In about a year, users went from reading the New York Times in its full Web glory on an iPhone to reading the New York Times in its full iPhone glory on an iPhone app. The ability to scroll regular Web pages was no longer so cool -- in fact, it was annoyingly awkward. It wasn't too surprising that the push for mobile Web versions of sites began soon after the iPhone became a hit product.

But even the mobile Web lost its appeal pretty quickly, as those small Web pages were too limited in what they could do. The singular focus of the iPhone's small screen turned out to be more suited to specific tasks than to general-purpose Web browsing, and the Web "apps" that were developed reflected that fact. So 15 months after releasing the original iPhone, Apple introduced the App Store and the iPhone SDK -- Jobs was clearly wrong about the mobile Web being able to provide the application-style functionality he originally promised, and without admitting it, he admitted it.

And poof! In just a year, there were thousands of iPhone apps, with more than 1 billion downloaded. And 2 billion more within 18 months! Magazines and the local TV news were brimming with "how to get rich quick by discovering the next fart-generator iPhone app" stories, and it became assumed that whole industries -- TV and newspapers especially, but also airlines and banks -- not only needed to offer their content and services through iPhone apps (or at least iPhone-friendly mobile sites), but they could reclaim much of the revenue lost to the Web through mobile-delivered services.

In spring of 2009, Apple added subscription-delivery capabilities to the iPhone OS for that very purpose, and again several industries quickly began adapting to it -- abandoning the mobile Web in the process, since it offered no payment model or other values, such as capturing location information.

Today, apps already rule over the mobile Web. But many Web sites are still frustrating on the iPhone -- they don't yet have appified or even mobilized versions. With the iPad, they don't have to. Websites can be Websites again, and apps can be more like what you already know and love in Windows or Mac OS X.

As Web surfing moves from the iPhone to the iPad -- indeed, as users make the move -- what's the rationale for continued mobile Web development?
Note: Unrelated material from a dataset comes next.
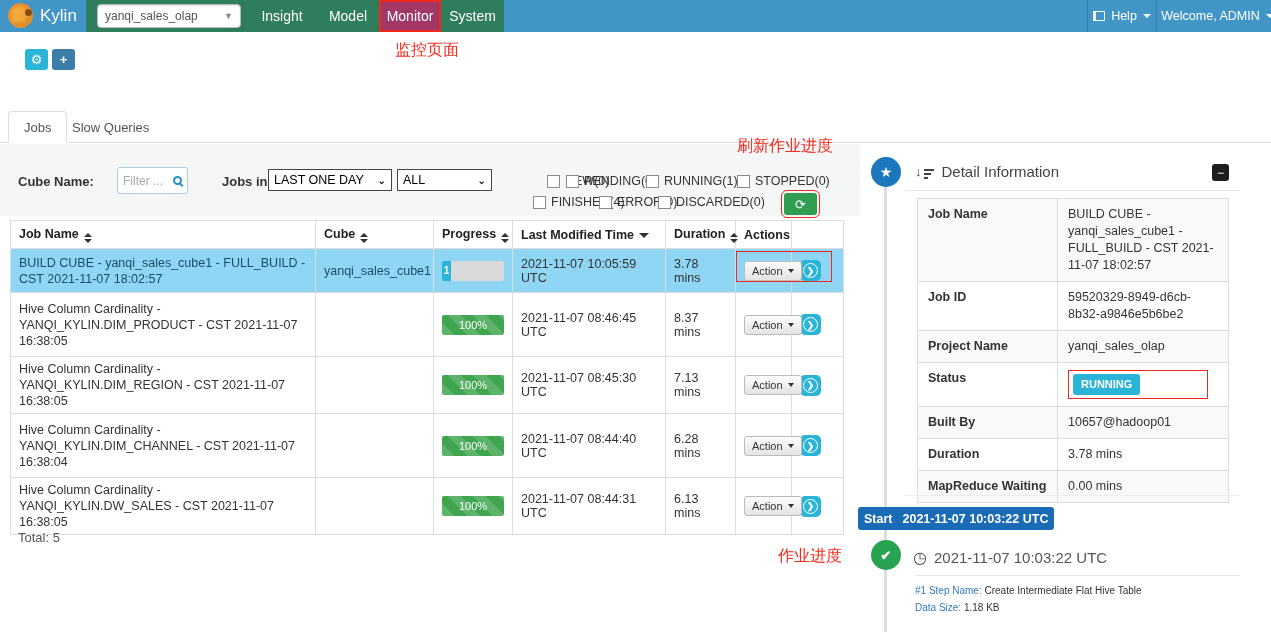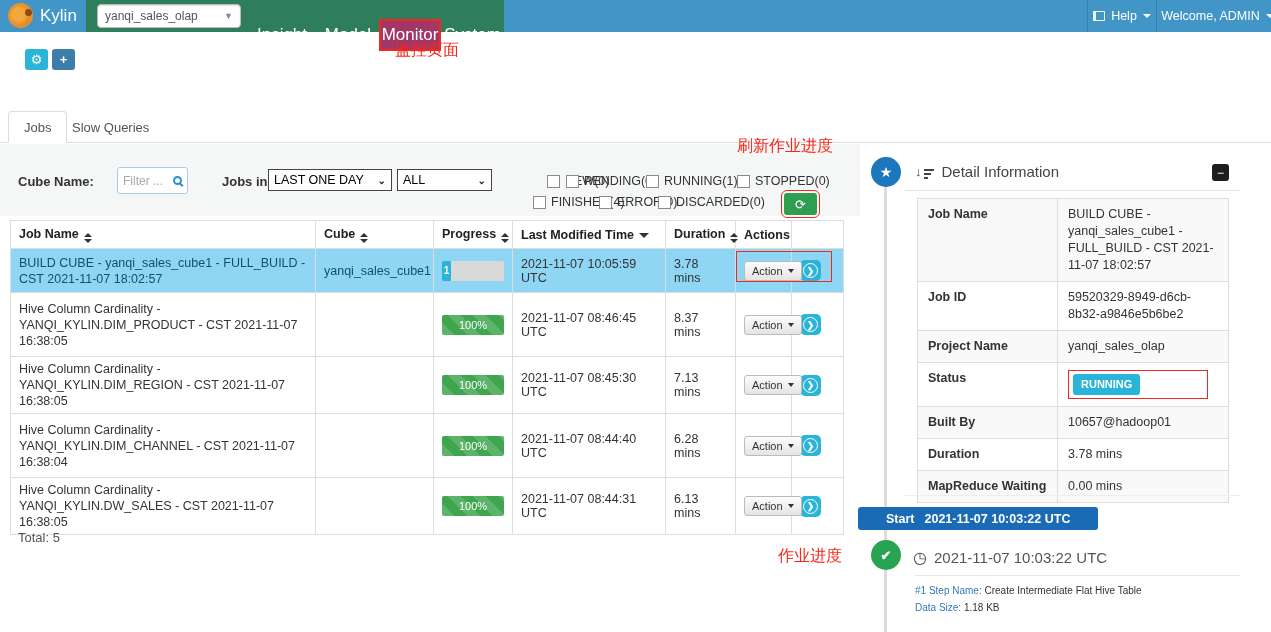"Insight" .nav-item { font-size: 17px -> 14px; margin-top: 19px -> none }
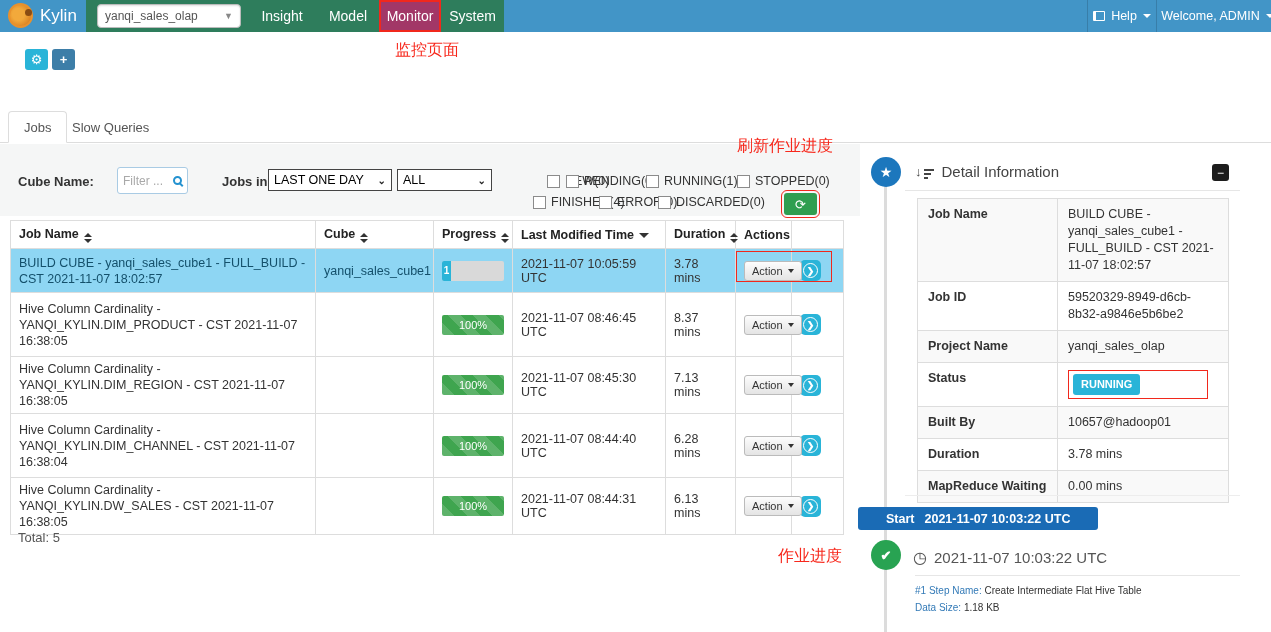"Start" .start-badge { padding: 0 28px -> 0 6px }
Neither BlackBerrys nor Windows Mobile devices can really handle the Web, and the number of Droid and Pre users isn't enough to take up the vacuum the iPad migration will create.

The surprise winner (besides Apple) in all of this: RIM
So, in 2011 the iPad will have displaced most iPhones, caused Google's Chrome OS Web appliance to be stillborn, and sucked much of the momentum behind the wannabe iPhone-killers suddenly fighting a war no one is contesting or cares about.

In that world, Research in Motion will be unaffected. Its BlackBerry never made it to the Web, mobile or otherwise. So as the idea of accessing the Web on a phone-type device goes away, the BlackBerry is unaffected. After all, for most of its users, the BlackBerry is a phone and messaging device -- period. BlackBerry users don't access the Web, nor do they seem to want to. And as people migrate to the iPad, a phone and messaging device is what they'll want in a phone-sized device. By not having adapted to the new world the iPhone created, the BlackBerry will have lucked out and missed both the rise and fall of the iPhone paradigm.

I'll amend what I wrote earlier in this blog post: After you get an iPad, you'll drop your iPhone data contract for either a regular cell phone or for a BlackBerry, depending on how much messaging you do every day in taxis and under the conference table.